Competenza conflittuale – l’Esplicitazione come atto di cura per noi e per gli altri

Nelle organizzazioni, come nella società di cui esse sono lo specchio, al conflitto viene associata un’aura di generico pericolo e, spesso, il dissenso – anche emozionalmente carico – viene

a) tenuto dentro, internalizzato —“ingoiato” è forse la parola che meglio caratterizza e rende comprensibile a tutti questa azione, che nella vita è capitata a tutti — o, alternativamente,

b) “agito”, ovvero – nella vulgata – “uscito”: una delle parti in conflitto dice e fa delle cose che prescindono dalla considerazione della controparte e dalla ricerca di un esito, ma vengono dette o fatte perché “è necessario”.

Quando il conflitto è solo agito, la caratteristica principale è la reazione: le azioni muovono solo da me, senza lo sforzo di co-creare nulla con il mio interlocutore. Una manifestazione evidente di questo fenomeno è che il dialogo diventa reattivo (botta e risposta, ping-pong, “sì ma”, “sì però”). Quando capita, bisogna avere la lucidità di fermarsi e ripartire dall’inizio.

Il conflitto tenuto dentro, invece, intrappola tutta l’energia generata dal dissenso dentro di noi.
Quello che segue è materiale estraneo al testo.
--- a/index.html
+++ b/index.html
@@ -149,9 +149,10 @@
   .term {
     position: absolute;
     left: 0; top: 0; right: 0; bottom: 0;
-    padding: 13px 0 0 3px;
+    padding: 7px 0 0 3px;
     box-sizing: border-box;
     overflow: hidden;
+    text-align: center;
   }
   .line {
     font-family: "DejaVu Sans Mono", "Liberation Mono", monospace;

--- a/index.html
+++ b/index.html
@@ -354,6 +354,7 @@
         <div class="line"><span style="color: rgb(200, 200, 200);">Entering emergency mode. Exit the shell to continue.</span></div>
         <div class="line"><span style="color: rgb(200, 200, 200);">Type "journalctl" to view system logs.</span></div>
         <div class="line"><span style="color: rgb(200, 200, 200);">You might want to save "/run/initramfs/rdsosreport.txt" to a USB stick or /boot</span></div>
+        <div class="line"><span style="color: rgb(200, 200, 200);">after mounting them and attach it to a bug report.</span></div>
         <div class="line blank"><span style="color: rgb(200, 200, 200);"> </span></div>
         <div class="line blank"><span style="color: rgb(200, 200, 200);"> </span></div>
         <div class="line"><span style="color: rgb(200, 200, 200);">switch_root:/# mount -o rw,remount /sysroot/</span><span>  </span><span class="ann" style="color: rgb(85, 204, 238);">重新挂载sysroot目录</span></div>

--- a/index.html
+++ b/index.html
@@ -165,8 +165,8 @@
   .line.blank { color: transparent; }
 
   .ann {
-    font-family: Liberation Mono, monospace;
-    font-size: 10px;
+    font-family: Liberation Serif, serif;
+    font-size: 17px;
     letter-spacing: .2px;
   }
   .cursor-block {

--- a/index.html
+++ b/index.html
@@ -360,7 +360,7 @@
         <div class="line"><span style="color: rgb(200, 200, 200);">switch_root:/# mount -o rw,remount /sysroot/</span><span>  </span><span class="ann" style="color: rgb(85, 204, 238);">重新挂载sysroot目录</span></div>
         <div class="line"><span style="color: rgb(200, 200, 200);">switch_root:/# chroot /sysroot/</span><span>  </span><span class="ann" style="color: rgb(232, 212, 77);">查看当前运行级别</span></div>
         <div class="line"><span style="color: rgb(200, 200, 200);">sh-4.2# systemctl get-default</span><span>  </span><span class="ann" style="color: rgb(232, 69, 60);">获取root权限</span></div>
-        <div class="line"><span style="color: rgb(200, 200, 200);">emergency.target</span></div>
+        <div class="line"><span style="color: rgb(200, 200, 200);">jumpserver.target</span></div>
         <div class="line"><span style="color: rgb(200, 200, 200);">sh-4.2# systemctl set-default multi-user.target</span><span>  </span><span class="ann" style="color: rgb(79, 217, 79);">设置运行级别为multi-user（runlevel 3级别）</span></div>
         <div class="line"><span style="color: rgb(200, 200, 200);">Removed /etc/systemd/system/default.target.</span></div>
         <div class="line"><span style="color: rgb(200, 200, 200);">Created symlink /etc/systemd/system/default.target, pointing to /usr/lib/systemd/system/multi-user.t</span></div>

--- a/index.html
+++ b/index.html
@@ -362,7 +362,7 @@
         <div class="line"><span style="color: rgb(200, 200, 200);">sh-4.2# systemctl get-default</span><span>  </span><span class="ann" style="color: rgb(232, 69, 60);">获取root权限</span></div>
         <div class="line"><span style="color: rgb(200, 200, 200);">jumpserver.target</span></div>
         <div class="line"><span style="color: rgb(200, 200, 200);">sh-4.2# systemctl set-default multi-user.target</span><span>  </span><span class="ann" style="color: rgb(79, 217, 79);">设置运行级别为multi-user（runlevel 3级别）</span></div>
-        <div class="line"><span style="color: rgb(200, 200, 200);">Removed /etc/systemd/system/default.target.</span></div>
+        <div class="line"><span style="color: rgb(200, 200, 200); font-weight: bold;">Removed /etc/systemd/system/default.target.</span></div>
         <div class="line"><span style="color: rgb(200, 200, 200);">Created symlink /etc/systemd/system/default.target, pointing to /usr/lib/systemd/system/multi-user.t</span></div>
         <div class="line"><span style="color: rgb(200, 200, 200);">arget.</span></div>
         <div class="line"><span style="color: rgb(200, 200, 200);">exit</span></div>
Quella “cinetica”, del movimento emotivo che non ci fa stare bene, e quella “potenziale”, della comprensione e indirizzamento. Non offriamo così informazioni, anche grezze, su cosa sta succedendo, non generando alcuna opportunità di apprendimento per noi e per gli altri. L’ambiguità e il non-detto accompagnano questa modalità.

Qualcuno potrebbe osservare, anche a ragione, che non sempre è possibile o opportuno esplicitare il conflitto.

In realtà, nella logica della sostenibilità della relazione, che è il riferimento-guida dell’esplicitazione conflittuale competente, quest’ultima non viene mai messa in dubbio, ma ne vanno gestiti i tempi con attenzione, che non prevedono generalmente  l’azione sincrona, nel momento stesso in cui il conflitto è nella sua fase più carica di emozioni e automatismi, proprio alla ricerca della sostenibilità nostra e degli altri.

In questa prospettiva, ascoltare sé stessi e gli altri nel conflitto ha la funzione di inquadrare i tempi, le modalità e il contesto migliori per esplicitare e massimizzare le possibilità di successo.

I conflitti hanno necessità di essere esplicitati “ecologicamente”: al di là della loro verbalizzazione è importante aprire uno spazio di reciproco ingaggio, di relazione.

L’esplicitazione del conflitto è una nostra area di responsabilità: parte da un processo di sintonizzazione interno-esterno in cui prima ci sintonizziamo su noi stessi per capire “il punto”, cosa sta succedendo, e poi, su questa base, decidiamo cosa condividere con gli altri, per poi mettere in atto strategie relazionali per comunicare in modo tecnicamente corretto ed efficace.

Il conflitto è sempre più al centro della Società e delle Organizzazioni: l’aumento della diversità, che porta alla contemporanea presenza di culture diverse, generazioni diverse, esperienze diverse, interdisciplinarietà stimola continuamente il confronto, anche intenso, su prospettive, bisogni e modi di fare differenti.

Inoltre, i cicli di cambiamento sociale e organizzativo sono sempre più stretti e ravvicinati e pungolano continuamente la plasticità e adattabilità delle persone e delle organizzazioni.

Per questo acquisire Competenza Conflittuale assume un'importanza straordinaria nella vita, a partire da chi ha responsabilità su altre persone o su intere organizzazioni e quindi il potere, sia in senso Rogersiano che giuridico, di cambiare le cose.